▶ **TASK INSTRUCTIONS**: The entries are to be reproduced verbatim, with all pictures omitted.

[Before-and-after page screenshots]
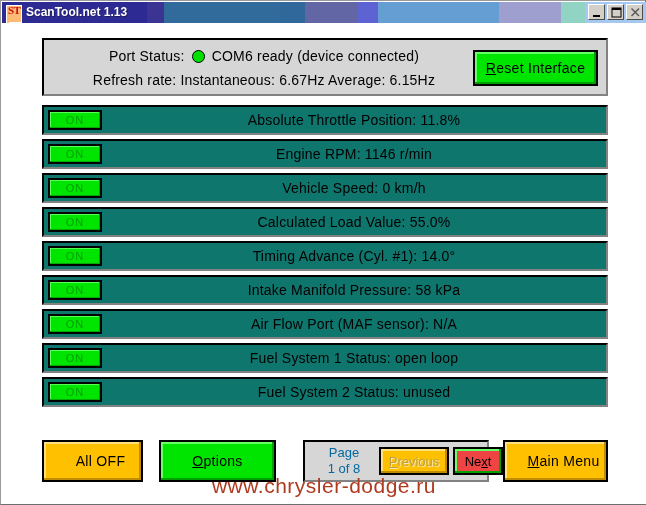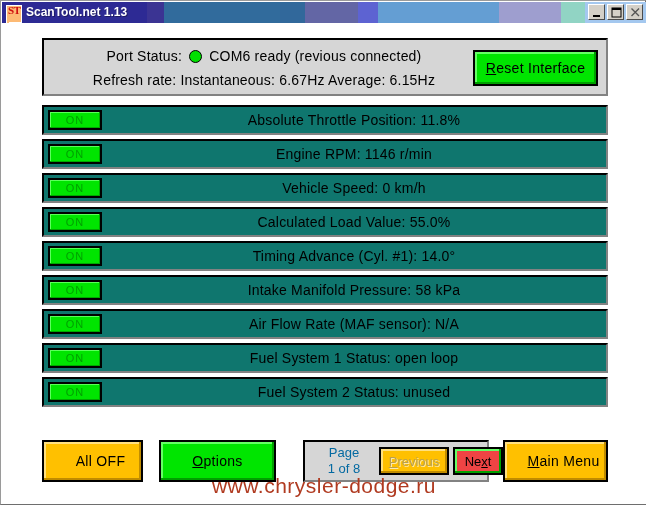--- a/index.html
+++ b/index.html
@@ -340,21 +340,21 @@
     </div>
   </div>
 
   <div class="client">
 
     <div class="status-panel">
       <div class="status-rows">
         <div class="status-line">
           <span>Port Status:</span>
           <span class="led" style="background: rgb(0, 224, 0);"></span>
-          <span>COM6 ready  (revious connected)</span>
+          <span>COM6 ready  (device connected)</span>
         </div>
         <div class="status-line">Refresh rate: Instantaneous: 6.67Hz   Average: 6.15Hz</div>
       </div>
       <div class="reset-btn">
         <u>R</u>
           <span>eset Interface</span>
       </div>
     </div>
 
     <div class="sensor-list" id="sensor-list">
@@ -377,21 +377,21 @@
         <div class="sensor-row">
           <div class="on-btn">ON</div>
           <div class="sensor-label">Timing Advance (Cyl. #1): 14.0°</div>
         </div>
         <div class="sensor-row">
           <div class="on-btn">ON</div>
           <div class="sensor-label">Intake Manifold Pressure: 58 kPa</div>
         </div>
         <div class="sensor-row">
           <div class="on-btn">ON</div>
-          <div class="sensor-label">Air Flow Rate (MAF sensor): N/A</div>
+          <div class="sensor-label">Air Flow Port (MAF sensor): N/A</div>
         </div>
         <div class="sensor-row">
           <div class="on-btn">ON</div>
           <div class="sensor-label">Fuel System 1 Status: open loop</div>
         </div>
         <div class="sensor-row">
           <div class="on-btn">ON</div>
           <div class="sensor-label">Fuel System 2 Status: unused</div>
         </div>
       </div>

▶ **REPLY TO THE TASK**:
--- a/index.html
+++ b/index.html
@@ -340,21 +340,21 @@
     </div>
   </div>
 
   <div class="client">
 
     <div class="status-panel">
       <div class="status-rows">
         <div class="status-line">
           <span>Port Status:</span>
           <span class="led" style="background: rgb(0, 224, 0);"></span>
-          <span>COM6 ready  (revious connected)</span>
+          <span>COM6 ready  (device connected)</span>
         </div>
         <div class="status-line">Refresh rate: Instantaneous: 6.67Hz   Average: 6.15Hz</div>
       </div>
       <div class="reset-btn">
         <u>R</u>
           <span>eset Interface</span>
       </div>
     </div>
 
     <div class="sensor-list" id="sensor-list">
@@ -377,21 +377,21 @@
         <div class="sensor-row">
           <div class="on-btn">ON</div>
           <div class="sensor-label">Timing Advance (Cyl. #1): 14.0°</div>
         </div>
         <div class="sensor-row">
           <div class="on-btn">ON</div>
           <div class="sensor-label">Intake Manifold Pressure: 58 kPa</div>
         </div>
         <div class="sensor-row">
           <div class="on-btn">ON</div>
-          <div class="sensor-label">Air Flow Rate (MAF sensor): N/A</div>
+          <div class="sensor-label">Air Flow Port (MAF sensor): N/A</div>
         </div>
         <div class="sensor-row">
           <div class="on-btn">ON</div>
           <div class="sensor-label">Fuel System 1 Status: open loop</div>
         </div>
         <div class="sensor-row">
           <div class="on-btn">ON</div>
           <div class="sensor-label">Fuel System 2 Status: unused</div>
         </div>
       </div>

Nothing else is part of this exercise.